Overall prediction accuracy: 76.82%
Confusion Matrix:

	NOT HELPFUL TRUE	HIGHLY HELPFUL TRUE
NOT HELPFUL PRED	1492.0	555.0
HIGHLY HELPFUL PRED	331.0	1445.0

Not helpful review prediction rate: 81.84%
Highly helpful review prediction rate: 72.25%

Data used:

the original data and data unzipping function were created by Julian McAuley

This dataset contains product reviews and metadata from Amazon,
including 142.8 million reviews spanning May 1996 - July 2014.
The dataset includes reviews (ratings, text, helpfulness votes),
product metadata (descriptions, category information, price, brand, and image features),
and links (also viewed/also bought graphs).

For my prediction model listed here, I used Home & kitchen product dataset which contains:

4,253,926 reviews
436,988 products meta data

I merged meta data and reviews and preprocessed data before running prediction model.

Preprocessing

flow

merging meta data and reviews by product id
train,test split (need to do this before creating tfidf matrix for training dataset)
clean data (check for nulls) for both train and test
apply filters for both train and test
feature engineer for both train and test
check for features that only have 1 value (a column where all values are zero).
- identify these features in training set, and remove features from training and test dataset.

Data cleaning

Null values on the price feature were filled with average price values for each category.
Null values on the sales ranking value feature were filled with average sales ranks for Home & Kitchen category products.

Filters applied to the model

Filters were applied to

product with null price values and null category sales ranking values
product that belongs to categories that are less than 5000 when products data is groupby category.

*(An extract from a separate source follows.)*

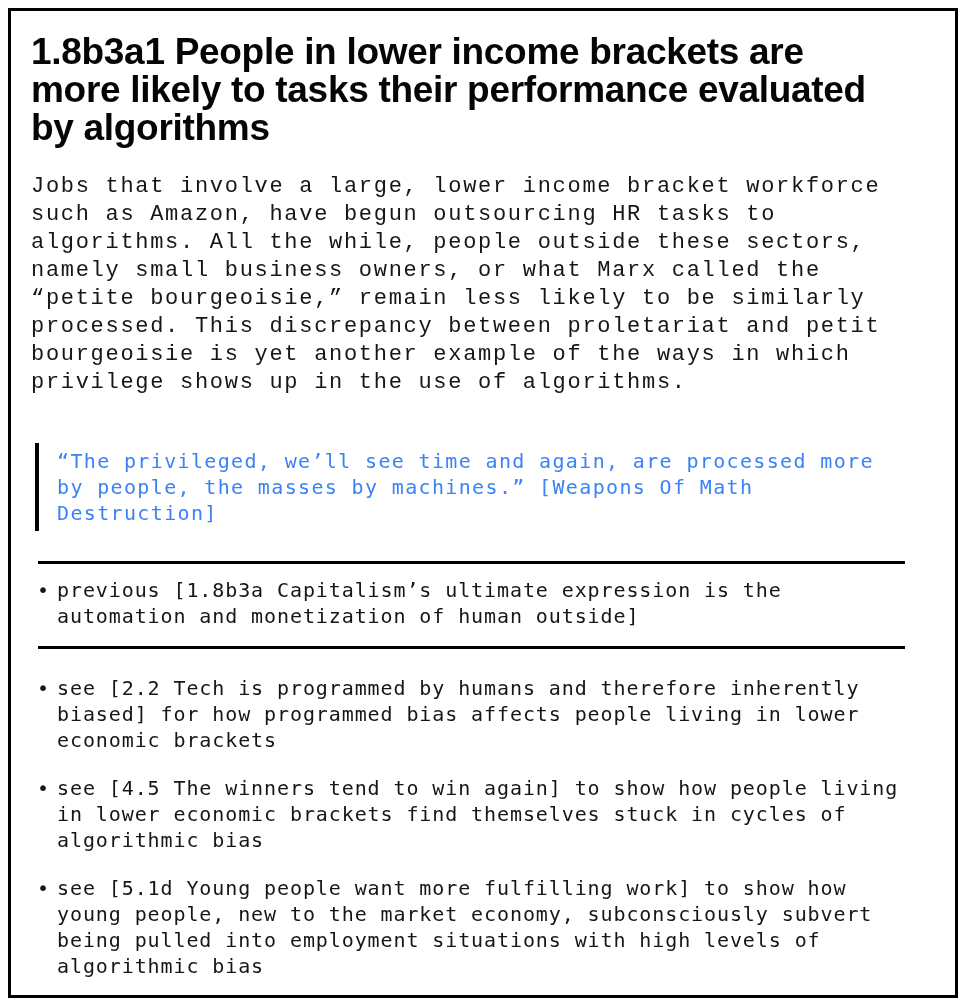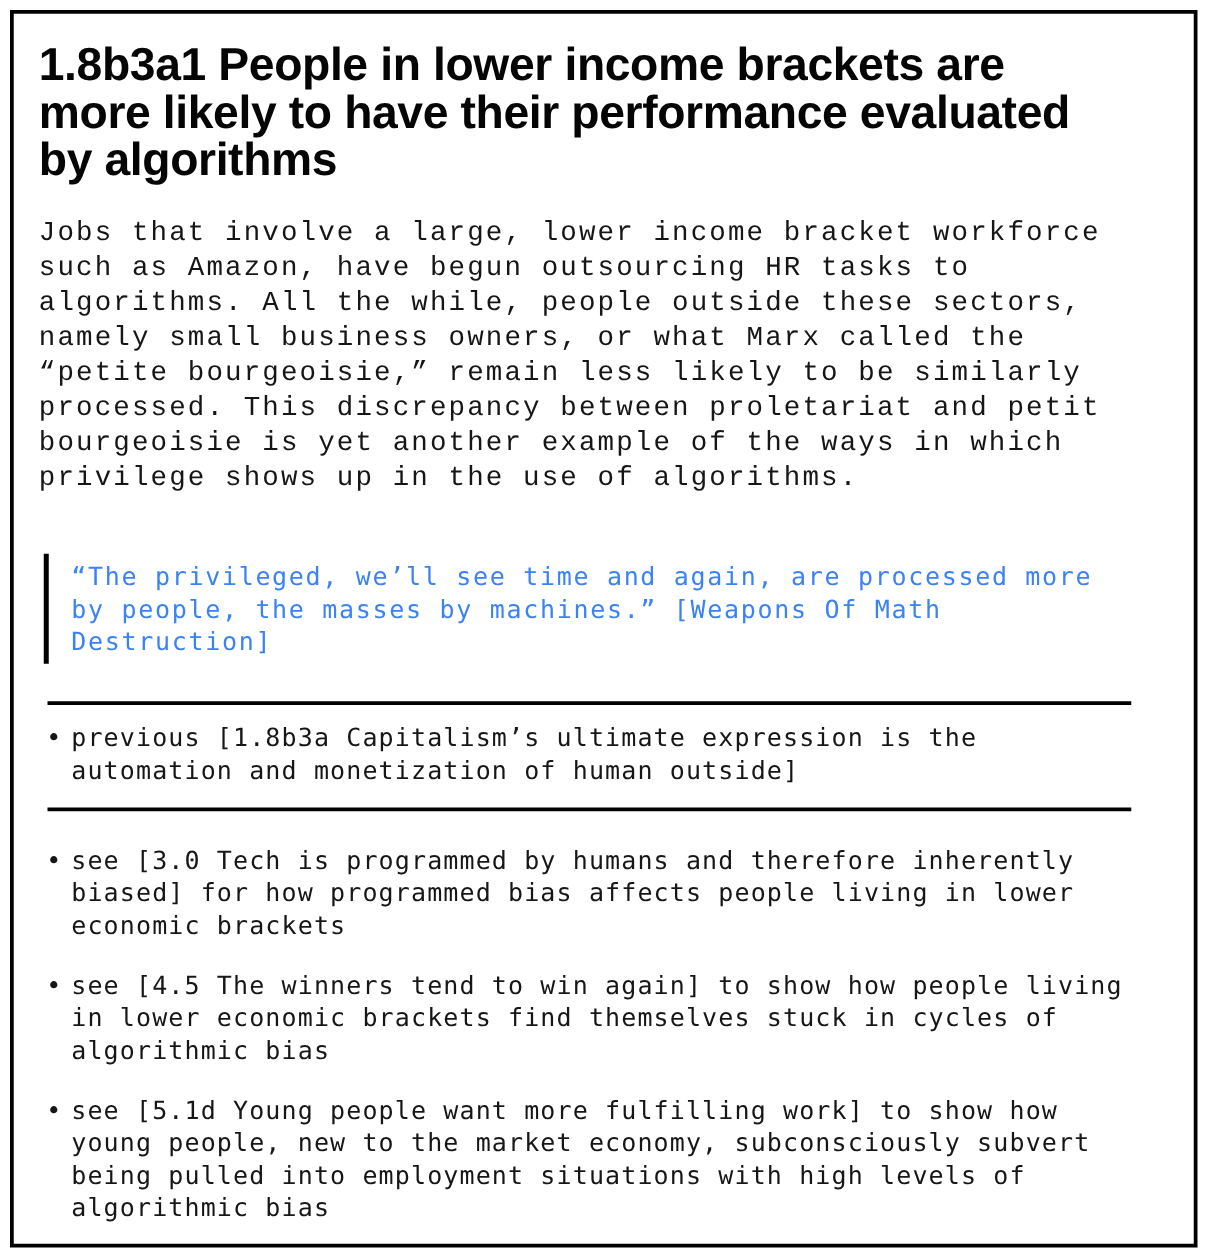"1.8b3a1 People in lower income" h1.title { text: have -> tasks }
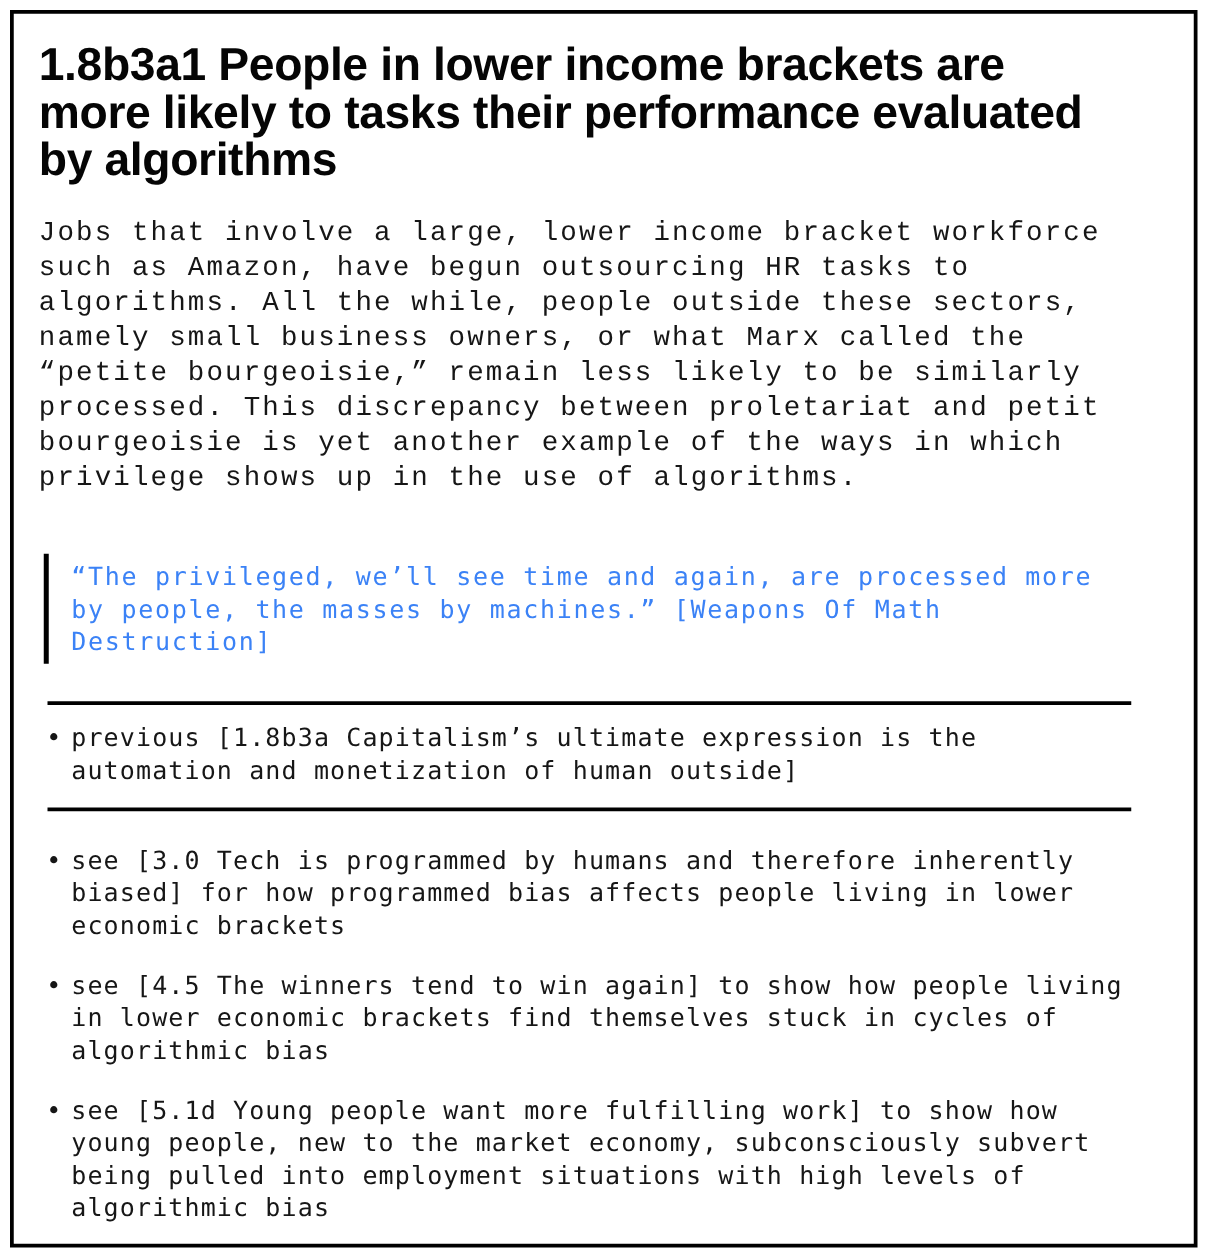"see [3.0 Tech is programmed" span.bullet-text { text: 3.0 -> 2.2 }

Left: Here you are seeing a list of categories that Home & Kitchen products belongs to.
The number represents total number of Home & Kitchen product in that category.
As you can see, there are several categories that seems to be not related to
Home & Kitchen products at all! (for example, Video Games)
my filter is applied to take out these minor categories where total number is less than 5000.

Feature engineering:

There are over 1900 features at the end of preprocessing.
During feature engineering, I added:

NMF results in percentage (10 features where 10 = number of topics)

* To select NMF N topics, I used elbow method. However, the dataset did not plot obvious elbow. I decided # of N based on the change in error rate and I found that the change becumes insignificant after 10th topic.

NMF result:

values represents correlation between a review (row) and NMF groups.

Tfidf terms (1000 features where 1000 = number of tfidf terms)
name of sub categories (100 to 1000 features depending on the main category and filtering parameters)
review text length, rating that reviewer gave to a product, price, categories,
sales ranking, percentage of review helpfulness (label) etc.

Label:

HIGH,LOW

HIGH = Highly helpful reviews
LOW = not helpful reviews

MODELS

1. XGboost model

parameter:
1. N estimators = 2000
2. Learning rates = 0.1
3. subsample = 0.9
4. Max Depth = 25
5. gamma = 0.3
6. colsample_bytree =0.8
7. reg_alpha=0.01
This parameter setting maximized my result with the home & kitchen dataset.
you would need to find out different setting if you are working with different dataset.

Parameter setting

I initially had only estimators and learning rates for my Xgboost parameters
but I decided to dig deeper and optimize my result.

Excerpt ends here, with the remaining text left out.